§ Task brief: In the listing below, identify each line with the word "Волгоградской" and return those lines.

§ Working data:
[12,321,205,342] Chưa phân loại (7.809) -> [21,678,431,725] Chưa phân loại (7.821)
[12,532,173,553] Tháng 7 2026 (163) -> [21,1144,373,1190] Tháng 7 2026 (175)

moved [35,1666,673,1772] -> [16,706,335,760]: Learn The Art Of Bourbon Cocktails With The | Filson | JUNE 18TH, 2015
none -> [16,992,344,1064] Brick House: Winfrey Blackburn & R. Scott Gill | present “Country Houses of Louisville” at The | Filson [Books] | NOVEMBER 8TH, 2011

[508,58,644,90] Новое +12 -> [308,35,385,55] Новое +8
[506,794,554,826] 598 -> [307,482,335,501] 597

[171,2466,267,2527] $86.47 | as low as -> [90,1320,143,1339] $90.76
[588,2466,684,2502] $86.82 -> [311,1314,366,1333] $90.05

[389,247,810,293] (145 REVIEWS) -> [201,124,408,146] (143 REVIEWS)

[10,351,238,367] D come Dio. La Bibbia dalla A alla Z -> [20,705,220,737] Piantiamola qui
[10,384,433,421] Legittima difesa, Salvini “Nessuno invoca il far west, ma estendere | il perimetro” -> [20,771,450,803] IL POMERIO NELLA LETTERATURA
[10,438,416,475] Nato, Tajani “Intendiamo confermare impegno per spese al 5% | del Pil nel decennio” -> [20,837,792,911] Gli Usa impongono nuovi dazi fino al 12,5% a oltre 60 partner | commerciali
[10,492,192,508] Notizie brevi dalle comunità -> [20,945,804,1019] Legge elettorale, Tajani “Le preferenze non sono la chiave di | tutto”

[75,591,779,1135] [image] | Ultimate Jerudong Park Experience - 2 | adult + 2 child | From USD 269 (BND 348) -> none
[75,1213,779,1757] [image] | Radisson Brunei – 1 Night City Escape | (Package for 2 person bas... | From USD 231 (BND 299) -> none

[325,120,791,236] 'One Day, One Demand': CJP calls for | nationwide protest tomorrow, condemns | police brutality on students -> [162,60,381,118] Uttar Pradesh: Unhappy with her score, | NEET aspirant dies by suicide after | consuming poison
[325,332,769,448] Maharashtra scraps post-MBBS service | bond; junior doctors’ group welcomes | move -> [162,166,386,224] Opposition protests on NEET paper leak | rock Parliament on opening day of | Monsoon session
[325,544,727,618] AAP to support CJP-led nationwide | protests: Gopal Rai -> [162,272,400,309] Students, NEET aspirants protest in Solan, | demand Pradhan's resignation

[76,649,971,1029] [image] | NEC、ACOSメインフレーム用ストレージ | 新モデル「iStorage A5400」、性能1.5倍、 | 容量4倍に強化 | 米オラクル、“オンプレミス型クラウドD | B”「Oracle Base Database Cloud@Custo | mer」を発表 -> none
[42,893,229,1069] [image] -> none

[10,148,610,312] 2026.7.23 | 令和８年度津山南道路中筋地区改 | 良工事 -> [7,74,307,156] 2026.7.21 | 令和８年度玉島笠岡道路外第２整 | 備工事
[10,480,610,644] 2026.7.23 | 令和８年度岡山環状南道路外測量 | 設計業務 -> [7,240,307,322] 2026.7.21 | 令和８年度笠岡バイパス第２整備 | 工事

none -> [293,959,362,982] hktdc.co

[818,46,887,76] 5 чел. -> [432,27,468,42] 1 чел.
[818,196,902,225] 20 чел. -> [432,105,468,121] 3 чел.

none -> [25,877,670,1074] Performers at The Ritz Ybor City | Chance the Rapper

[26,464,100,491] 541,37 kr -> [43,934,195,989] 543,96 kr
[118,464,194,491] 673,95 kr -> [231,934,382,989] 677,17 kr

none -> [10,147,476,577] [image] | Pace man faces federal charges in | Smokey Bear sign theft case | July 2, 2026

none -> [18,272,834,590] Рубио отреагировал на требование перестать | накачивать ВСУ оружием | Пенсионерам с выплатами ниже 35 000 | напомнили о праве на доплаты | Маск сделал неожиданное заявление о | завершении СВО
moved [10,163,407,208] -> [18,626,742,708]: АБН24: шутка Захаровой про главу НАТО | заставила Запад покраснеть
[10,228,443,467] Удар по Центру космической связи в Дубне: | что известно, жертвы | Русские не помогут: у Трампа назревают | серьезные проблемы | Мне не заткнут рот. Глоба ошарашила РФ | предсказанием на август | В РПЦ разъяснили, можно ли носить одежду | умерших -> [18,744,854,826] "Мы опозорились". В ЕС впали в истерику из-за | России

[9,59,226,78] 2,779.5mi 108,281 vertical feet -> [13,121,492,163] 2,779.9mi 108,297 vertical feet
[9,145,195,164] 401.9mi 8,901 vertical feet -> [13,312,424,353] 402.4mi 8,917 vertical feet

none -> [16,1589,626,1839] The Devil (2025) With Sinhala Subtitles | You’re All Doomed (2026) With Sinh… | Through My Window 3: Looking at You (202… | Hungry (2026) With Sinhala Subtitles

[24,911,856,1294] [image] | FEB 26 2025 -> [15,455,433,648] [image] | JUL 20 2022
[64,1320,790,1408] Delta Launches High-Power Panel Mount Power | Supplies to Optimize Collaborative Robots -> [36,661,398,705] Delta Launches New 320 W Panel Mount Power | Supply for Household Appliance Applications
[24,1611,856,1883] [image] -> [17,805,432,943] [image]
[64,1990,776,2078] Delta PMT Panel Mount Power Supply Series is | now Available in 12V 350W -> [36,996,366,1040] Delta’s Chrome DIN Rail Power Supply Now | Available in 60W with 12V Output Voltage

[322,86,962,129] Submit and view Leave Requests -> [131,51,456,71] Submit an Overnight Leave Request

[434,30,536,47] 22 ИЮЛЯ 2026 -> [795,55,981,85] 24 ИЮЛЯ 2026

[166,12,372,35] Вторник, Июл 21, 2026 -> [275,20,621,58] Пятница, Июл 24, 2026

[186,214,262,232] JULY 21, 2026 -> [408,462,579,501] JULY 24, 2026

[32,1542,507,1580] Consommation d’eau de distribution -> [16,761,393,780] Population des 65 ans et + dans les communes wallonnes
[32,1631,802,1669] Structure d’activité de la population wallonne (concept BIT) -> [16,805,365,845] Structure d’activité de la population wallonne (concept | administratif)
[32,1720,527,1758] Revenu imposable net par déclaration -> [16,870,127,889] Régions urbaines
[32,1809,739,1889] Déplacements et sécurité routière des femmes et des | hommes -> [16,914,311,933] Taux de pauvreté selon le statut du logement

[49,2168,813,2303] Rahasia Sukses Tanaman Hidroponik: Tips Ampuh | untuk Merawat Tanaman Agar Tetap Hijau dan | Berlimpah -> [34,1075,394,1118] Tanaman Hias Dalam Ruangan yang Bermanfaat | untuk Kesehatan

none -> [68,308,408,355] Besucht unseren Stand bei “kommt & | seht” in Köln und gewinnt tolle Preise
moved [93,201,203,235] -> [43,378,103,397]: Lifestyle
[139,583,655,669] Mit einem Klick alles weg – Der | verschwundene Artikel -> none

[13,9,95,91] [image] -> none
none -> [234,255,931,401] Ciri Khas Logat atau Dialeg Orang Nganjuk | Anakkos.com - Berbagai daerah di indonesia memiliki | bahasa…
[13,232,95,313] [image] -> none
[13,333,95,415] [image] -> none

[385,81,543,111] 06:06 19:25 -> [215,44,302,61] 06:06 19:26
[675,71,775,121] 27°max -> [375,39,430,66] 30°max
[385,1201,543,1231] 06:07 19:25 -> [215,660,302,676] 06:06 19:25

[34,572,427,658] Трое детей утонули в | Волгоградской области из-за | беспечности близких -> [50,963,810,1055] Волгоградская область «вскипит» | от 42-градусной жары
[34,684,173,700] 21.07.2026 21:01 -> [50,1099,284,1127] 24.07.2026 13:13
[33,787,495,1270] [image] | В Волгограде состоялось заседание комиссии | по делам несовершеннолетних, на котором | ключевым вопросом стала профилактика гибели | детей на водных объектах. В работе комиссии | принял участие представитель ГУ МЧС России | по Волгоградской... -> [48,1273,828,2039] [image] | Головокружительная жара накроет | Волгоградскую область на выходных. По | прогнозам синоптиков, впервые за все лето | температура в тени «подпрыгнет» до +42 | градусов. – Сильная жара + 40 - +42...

§ Reply to the task:
[34,572,427,658] Трое детей утонули в | Волгоградской области из-за | беспечности близких -> [50,963,810,1055] Волгоградская область «вскипит» | от 42-градусной жары
[33,787,495,1270] [image] | В Волгограде состоялось заседание комиссии | по делам несовершеннолетних, на котором | ключевым вопросом стала профилактика гибели | детей на водных объектах. В работе комиссии | принял участие представитель ГУ МЧС России | по Волгоградской... -> [48,1273,828,2039] [image] | Головокружительная жара накроет | Волгоградскую область на выходных. По | прогнозам синоптиков, впервые за все лето | температура в тени «подпрыгнет» до +42 | градусов. – Сильная жара + 40 - +42...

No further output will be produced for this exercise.